I have 57 zigbee devices (on ZHA) at present, and about half of them are repeaters such as smart plugs and bulbs, whilst the remainder are end devices like battery powered motion sensors etc. Most of the end devices are aqara, and these are known not to re-route through the mesh network if the device they are going through (if not directly to the coordinator) is down.

So, I’d suggest perhaps as your repeater count grows, you re-pair the aqara devices so they can make use of the new possible paths through the network.

Conbee II, I believe is an older coordinator. For ZHA, a skyconnect or sonoff dongle-E (same chipset) are preferred. I have the sonof and its been faultless.

Perhaps start looking at something like the ZHA network card:

And see what your LQI values are like. If these are low, it could be some of the cause of your issues. ZHA is not it.

1 Like

Thanks for detailed overview - will certainly look into the card. Does sonoff e work natively or will I have to flash it?
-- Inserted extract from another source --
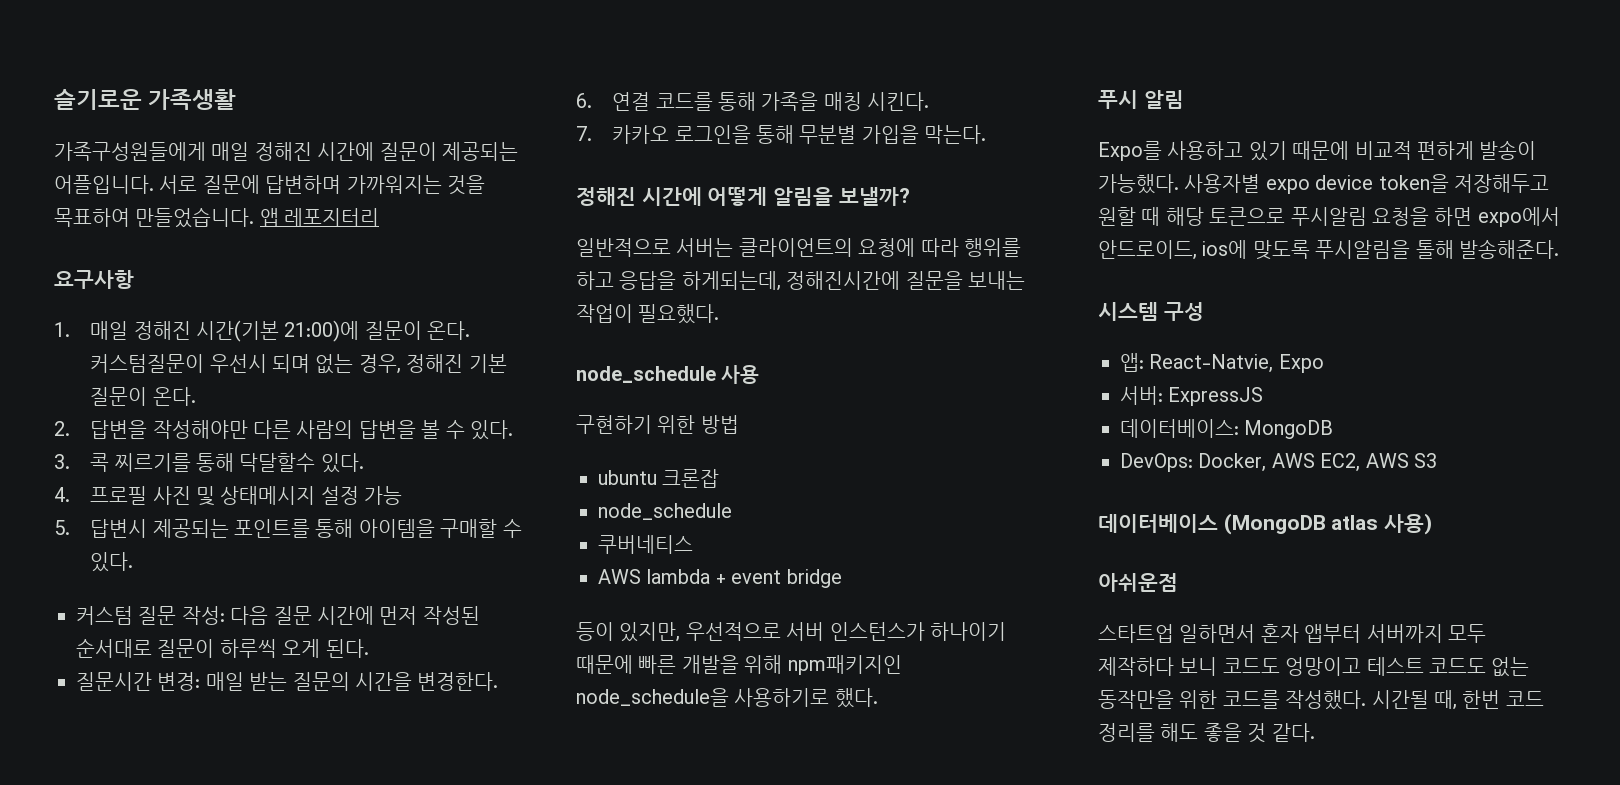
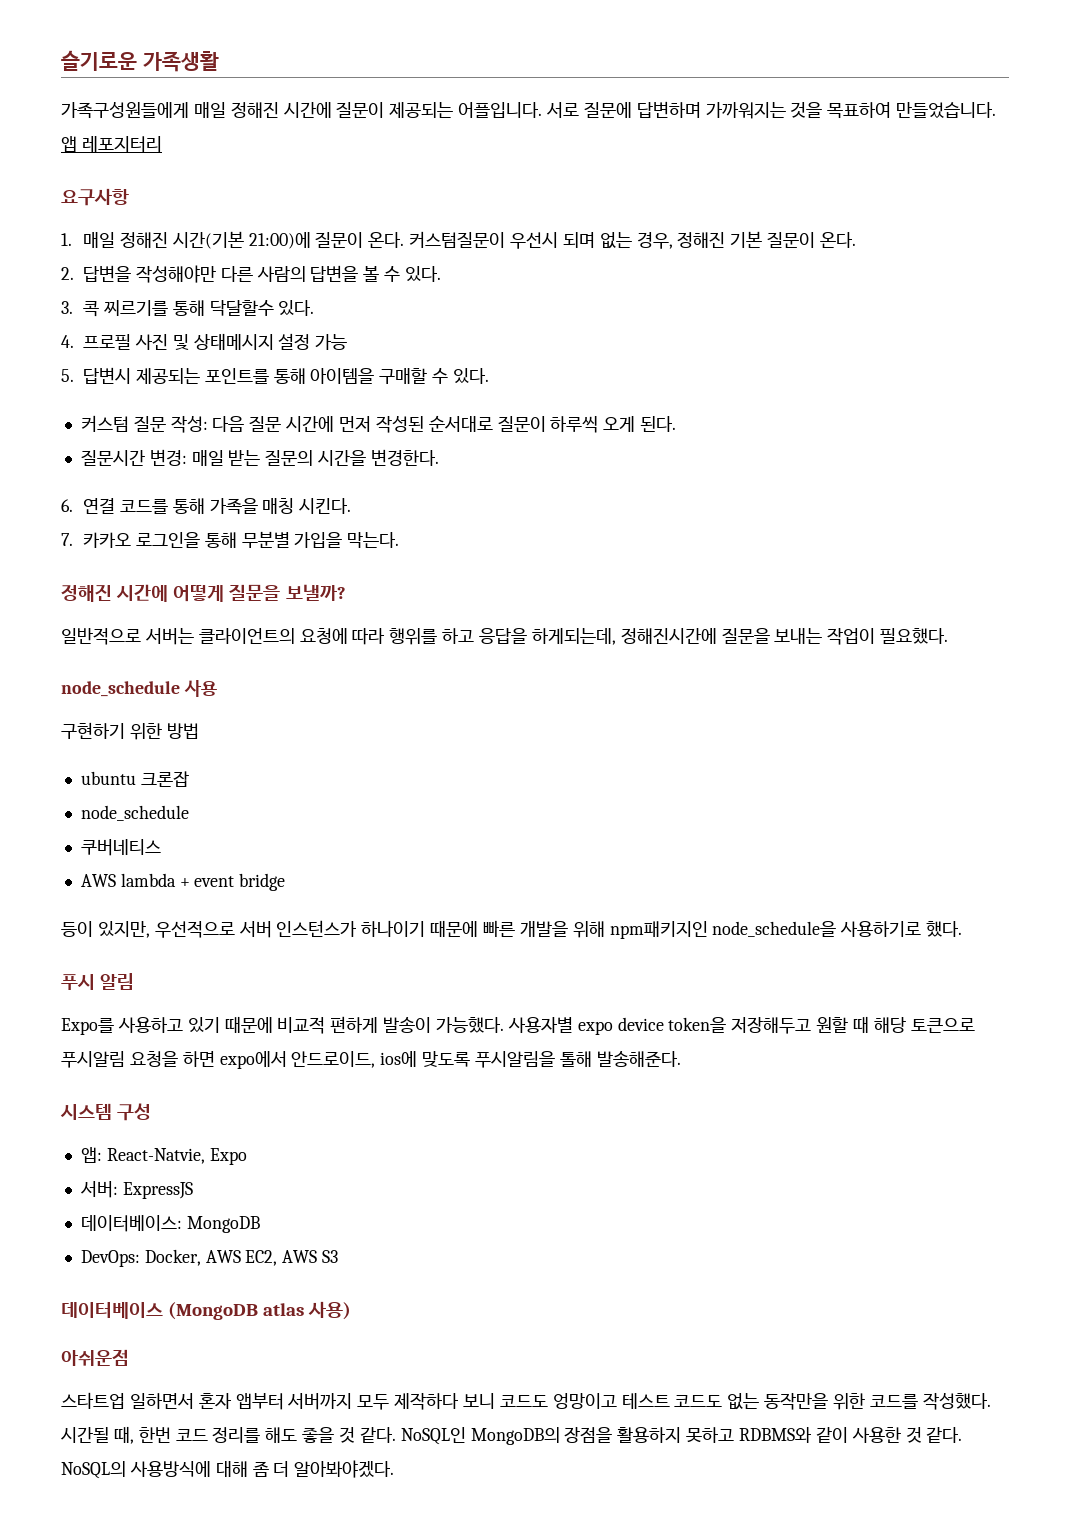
[773,187,834,206] 알림을 -> [229,584,281,601] 질문을
(1315, 732) none -> [400,1427,963,1445] [61,1460,395,1479] NoSQL인 MongoDB의 장점을 활용하지 못하고 RDBMS와 같이 사용한 것 같다. NoSQL의 사용방식에 대해 좀 더 알아봐야겠다.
The fact that Aqara does not look for new pathways I think is actually a good thing in my situation as I’ve placed repeaters at just the right distance to ensure consistency.

I also checked for LQI and those are disabled on Aqara sensors - enabling them leads into the “Unknown”

enabling the lqi value is fine. I do it on all my devices and it will turn up eventually, on battery powered devices it can take a while. The ZHA network card works whether or not you enable the hidden lqi entity or not.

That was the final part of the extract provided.